La prospection à vue

La recherche des reptiles « à vue » est réputée difficile et souvent peu fructueuse.

Mais quelques règles simples permettent d’augmenter grandement l’efficacité des prospections.

 

En premier lieu, il est crucial de ne pas surestimer les besoins thermiques des reptiles : avec du soleil et une température ambiante de 20°, une température supérieure à 30° est très rapidement atteinte au sol. Vos chances d’observer un reptile diminuent alors très fortement, car globalement la majorité des espèces franciliennes apprécient une température au sol comprise entre 20° et 28°. Il faut donc choisir des journées ensoleillées mais fraiches au printemps, ou encore couvertes en été. A défaut, on prospectera le matin de bonne heure ou en fin d’après-midi.

En revanche, les journées très venteuses rendent la thermorégulation plus difficile pour les reptiles, même s’ils sont très habiles pour trouver des petites « niches » au sol, à l’abri des courants d’air.

Pour évaluer rapidement la température du sol, on peut se munir d’un thermomètre infrarouge qui a l’avantage de fournir une mesure instantanée. On peut se procurer cet appareil pour environ 25 euros sur internet.

 

Il faut ensuite rechercher les reptiles au bon endroit : les milieux bordiers exposés sud-est, sud ou sud-ouest pourvus d’une végétation dense. Pour déterminer si une lisière de forêt, une haie ou un fourré constitue un milieu attractif pour un reptile, on utilisera le critère suivant : si on peut rentrer dans la forêt, dans la haie ou dans le fourré, n’importe quel prédateur de reptiles le peut aussi, et donc aucun reptile ne s’y sentira en sécurité! Plus il y a de ronces, de genets ou de buis, etc. plus le milieu est favorable.
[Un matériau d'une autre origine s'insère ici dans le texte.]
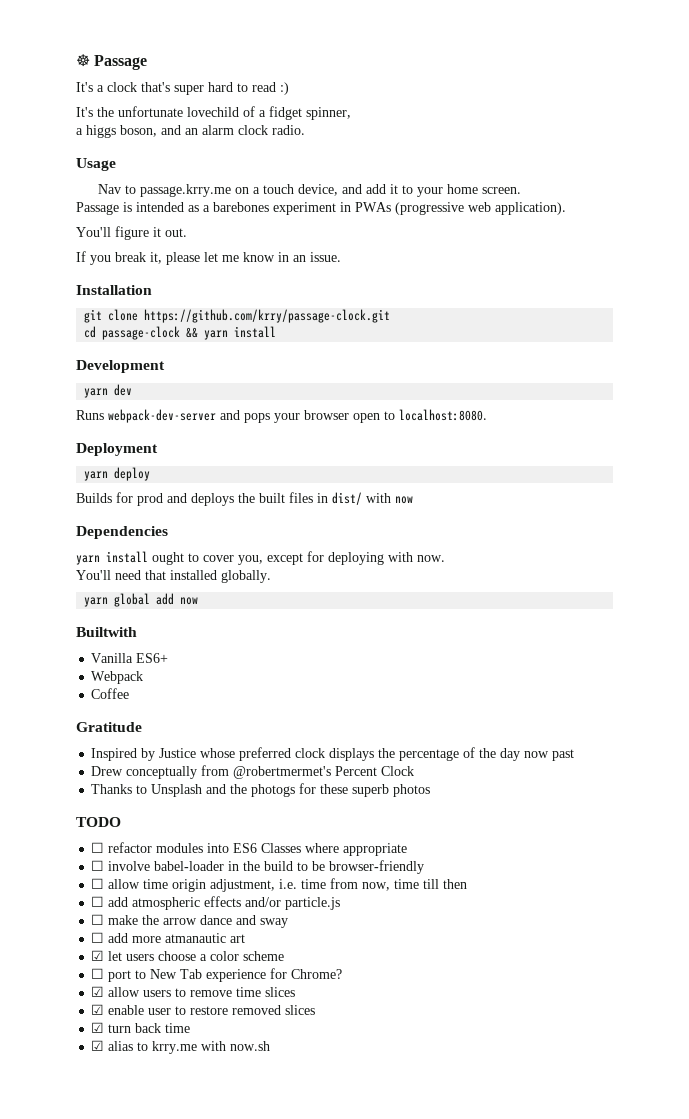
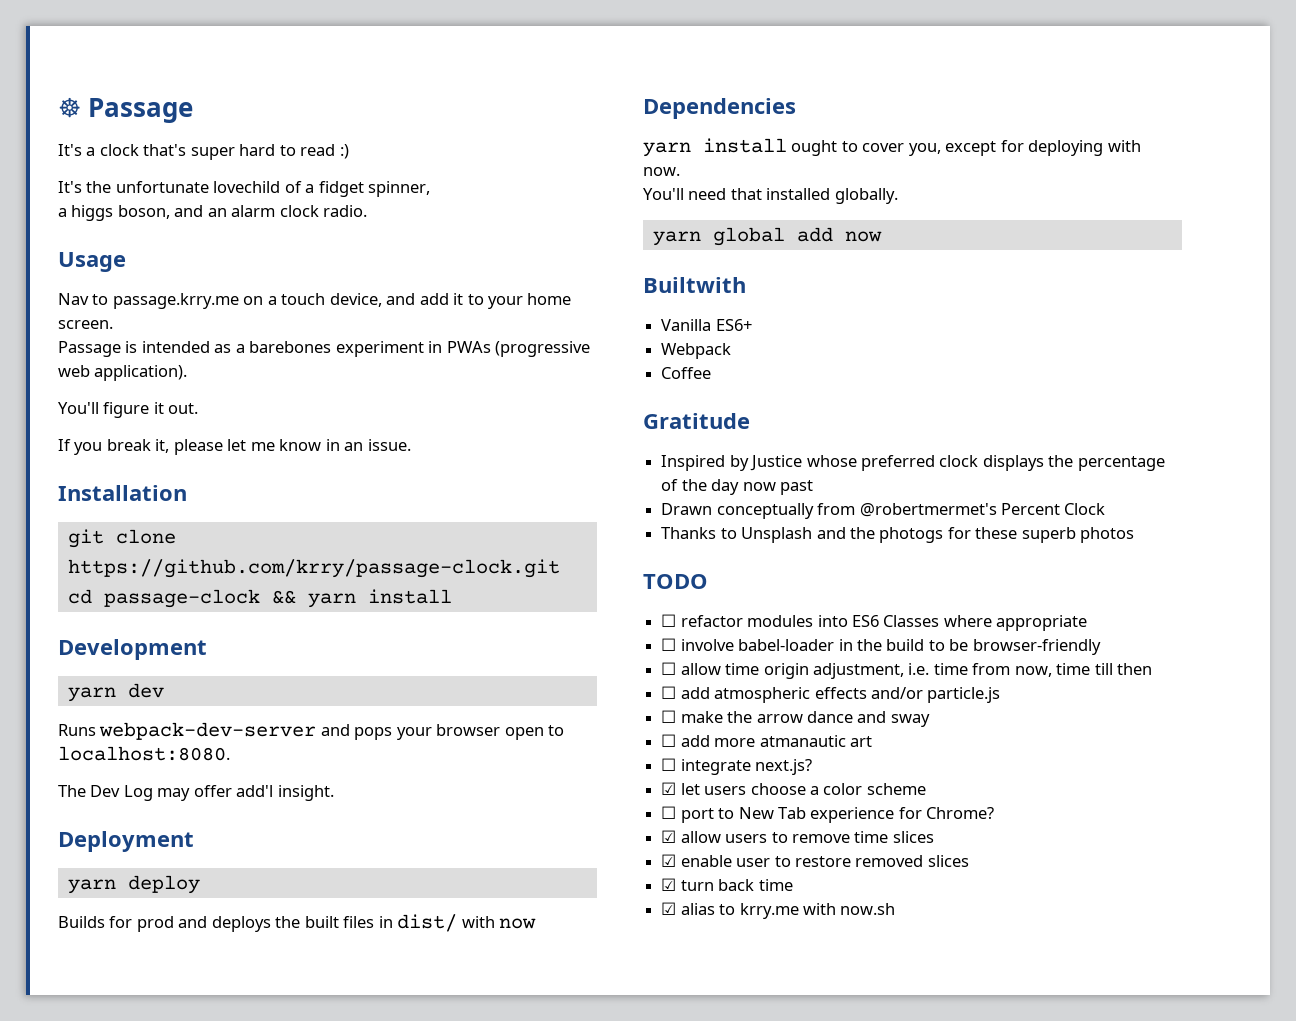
(487, 415) none -> [58,785,334,801] // The Dev Log may offer add'l insight.
[91,766,124,776] Drew -> [661,503,713,515] Drawn
(246, 938) none -> [661,758,813,775] // ☐ integrate next.js?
Il faut noter que même si certaines espèces peuvent investir des branches basses (les vipères par exemple) et que d’autres grimpent remarquablement bien (comme la Couleuvre d’esculape), l’immense majorité des observations se font au sol. D’autre part, les serpents observables en Ile-de-France ne s’exposent généralement pas en thermorégulation à plus de quelques dizaines de centimètres d’une cachette (généralement moins de 30 cm). Il faut donc inspecter méticuleusement les abords des cachettes potentielles : buissons denses, tas de pierre, tas de bois, pieds de haies denses. On peut également soulever tout ce qui peut constituer un abri : morceaux de bois, grosses pierres, etc.

 

Il est indispensable de marcher lentement. Une lisière se parcourt à 1 km/h, voir beaucoup moins lorsque le milieu est particulièrement favorable. Le pas doit être très léger car les reptiles sont sensibles aux vibrations du sol.
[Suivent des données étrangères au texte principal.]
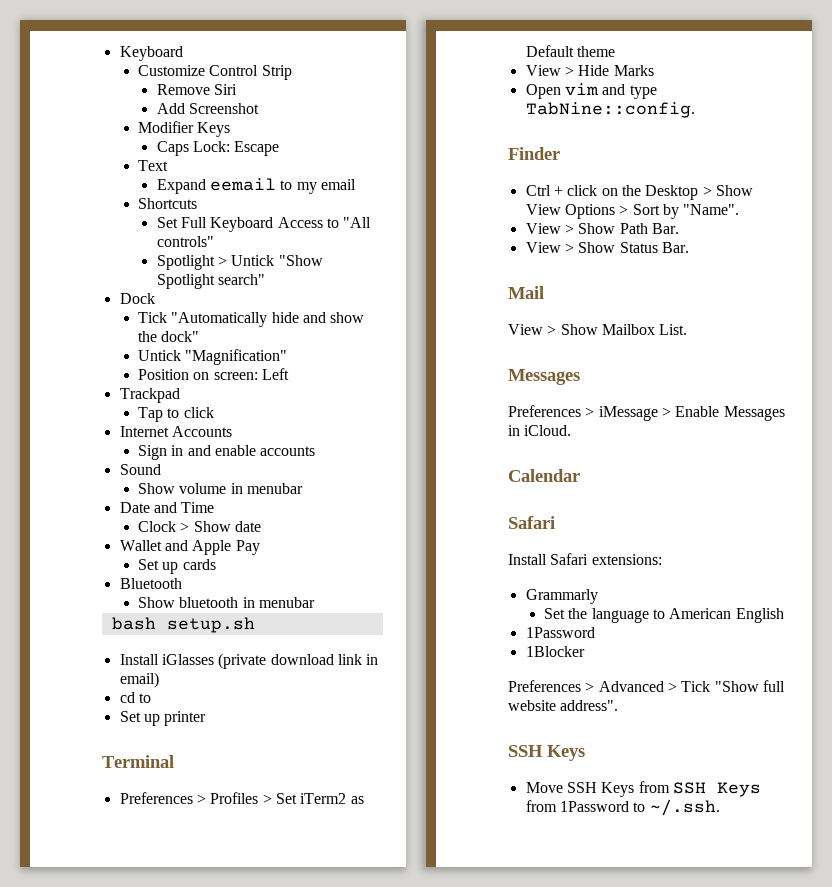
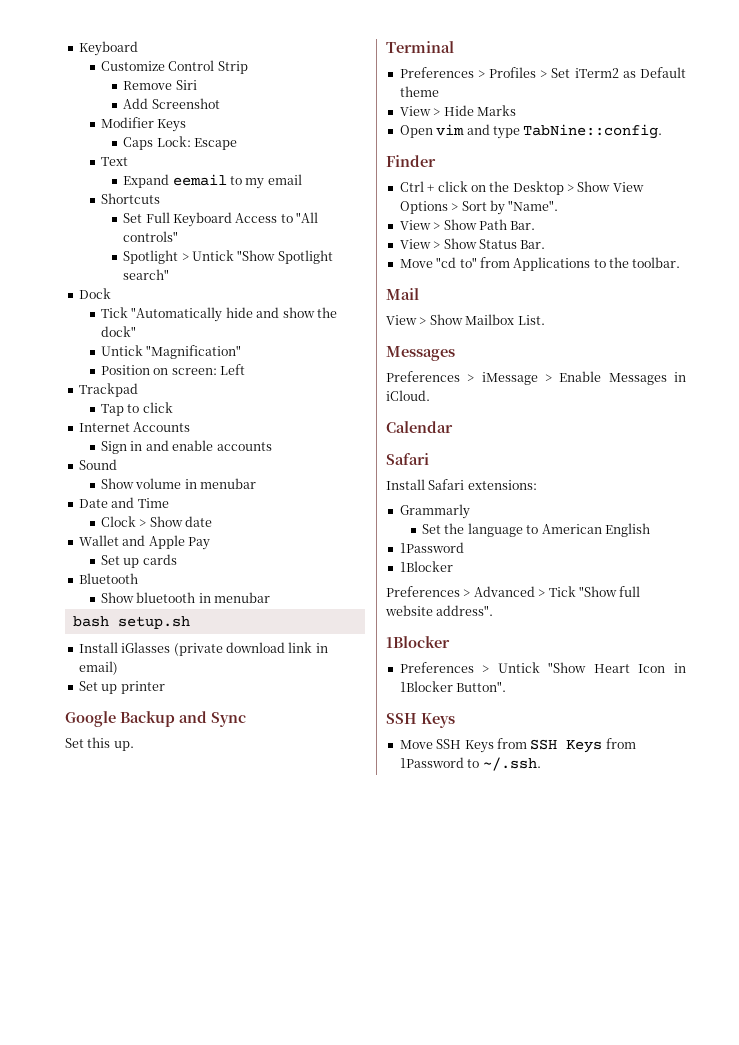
[119,692,151,703] // cd to -> (118, 668) none
(207, 718) none -> [65,711,246,727] [65,737,134,751] // Google Backup and Sync // Set this up.
(689, 247) none -> [399,257,681,271] // Move "cd to" from Applications to the toolbar.
(619, 705) none -> [386,636,450,648] [399,662,686,673] [399,681,507,692] // 1Blocker // Preferences > Untick "Show Heart Icon in 1Blocker Button".

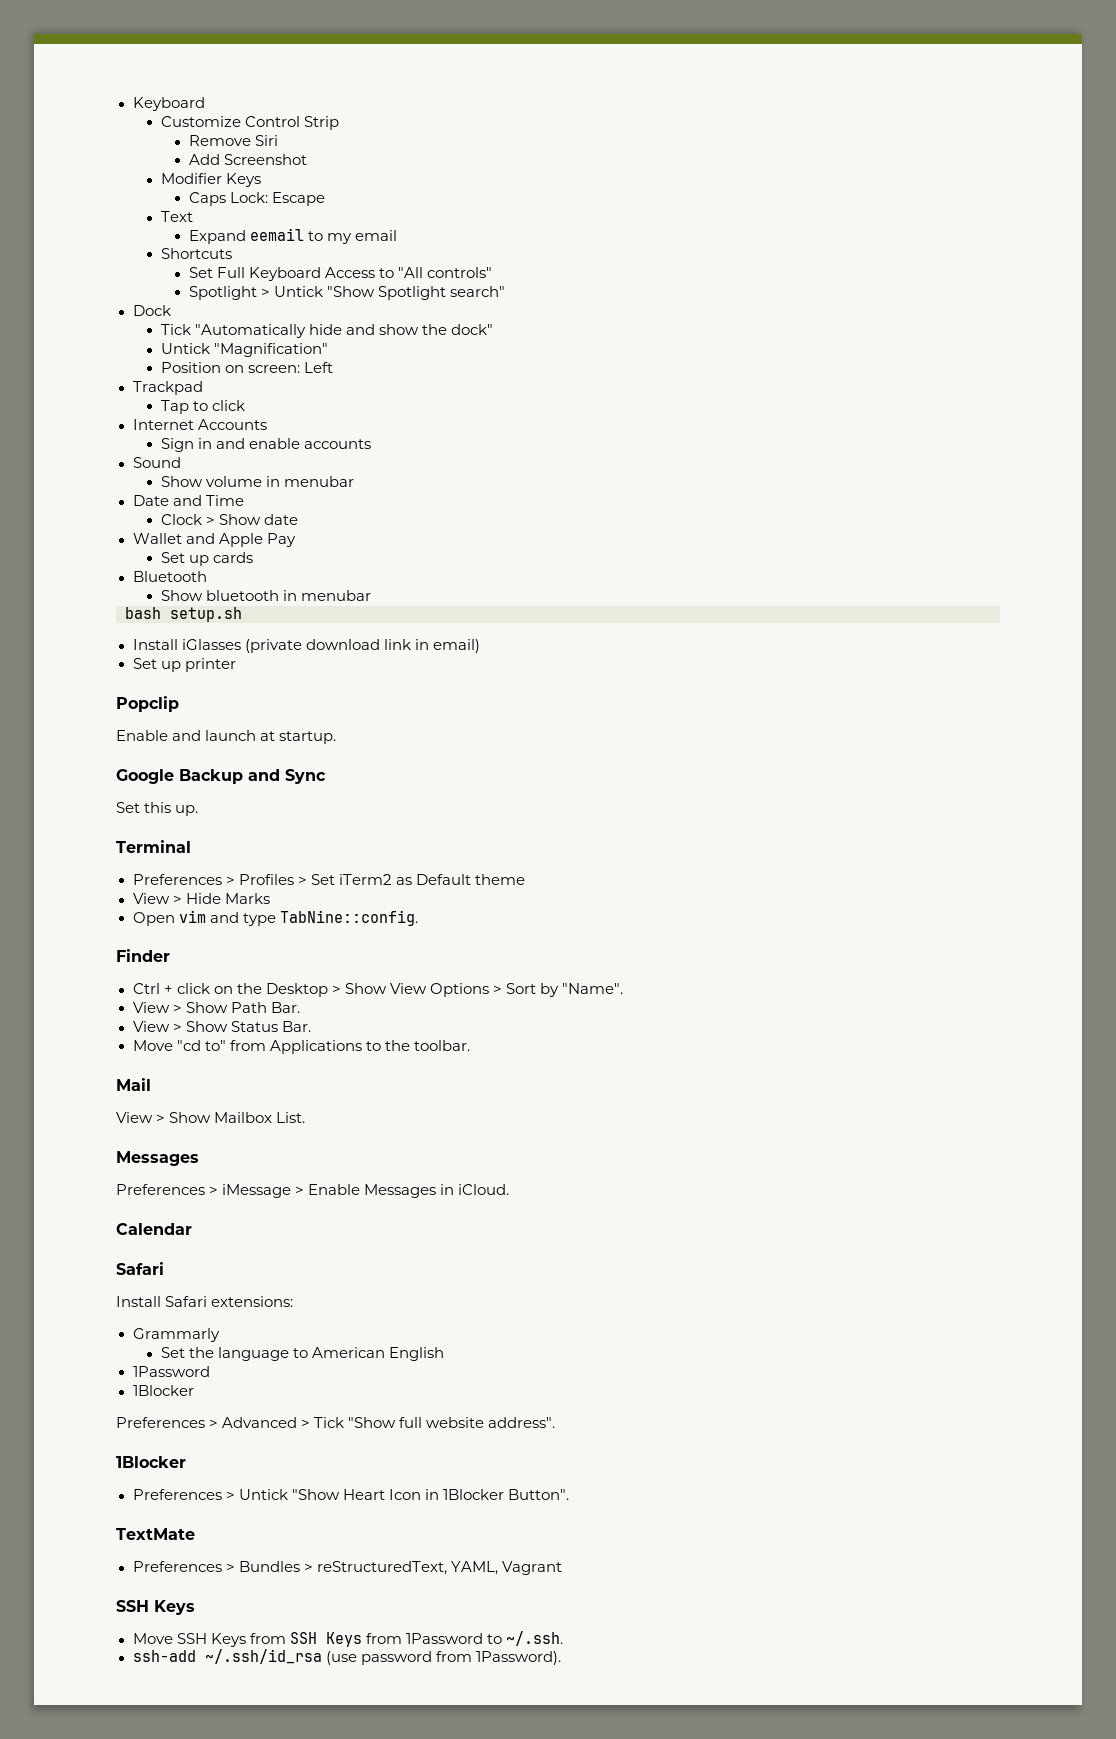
(165, 687) none -> [116,696,179,712] [116,730,337,744] // Popclip // Enable and launch at startup.
(507, 686) none -> [116,1528,195,1540] [132,1561,562,1575] // TextMate // Preferences > Bundles > reStructuredText, YAML, Vagrant
(541, 764) none -> [132,1649,561,1665] // ssh-add ~/.ssh/id_rsa (use password from 1Password).

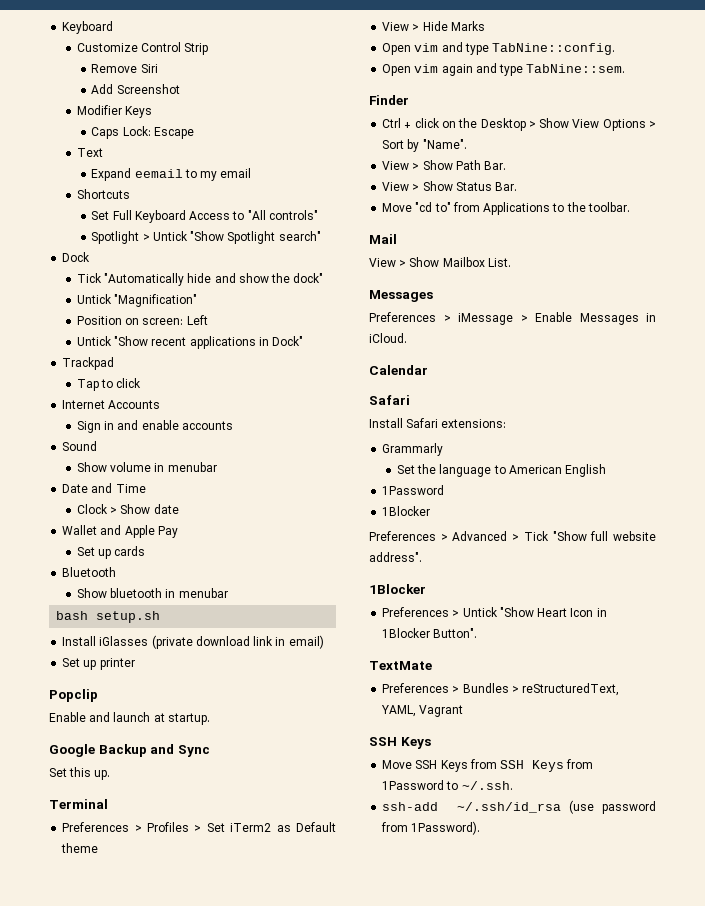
(333, 367) none -> [76,336,303,349] // Untick "Show recent applications in Dock"
(418, 918) none -> [382,63,626,76] // Open vim again and type TabNine::sem.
Par ailleurs, les reptiles sont des animaux très cryptiques, et même les grands serpents sont très difficilement observables à plus de quelques mètres. Dans de nombreux cas, le prospecteur ne voit le reptile qu’une fois qu’il est à ses pieds. Son regard doit donc balayer le sol entre les pieds et 5 mètres maximum en avant de sa progression.

La progression doit se faire si possible avec son ombre derrière soit : un reptile en thermorégulation vous détectera particulièrement bien si vous lui cachez le soleil !

 

Enfin, lorsque l’on entend un petit animal s’enfuir, on peut patienter sans bruit et immobile : si c’est un reptile, il y a de forte chance pour qu’il revienne à la même place au bout d’une dizaine de minutes.

 

En résumé, pour des prospections fructueuses, il faut :

            - choisir des journées pas trop chaudes, si possible sans vent

            - inspecter les milieux bordiers impénétrables par l’homme

            - marcher très lentement, d’un pas léger

            - balayer du regard une zone comprise entre ses pieds et 5 mètres en avant

            - faire attention à son ombre

            - être attentif aux bruits.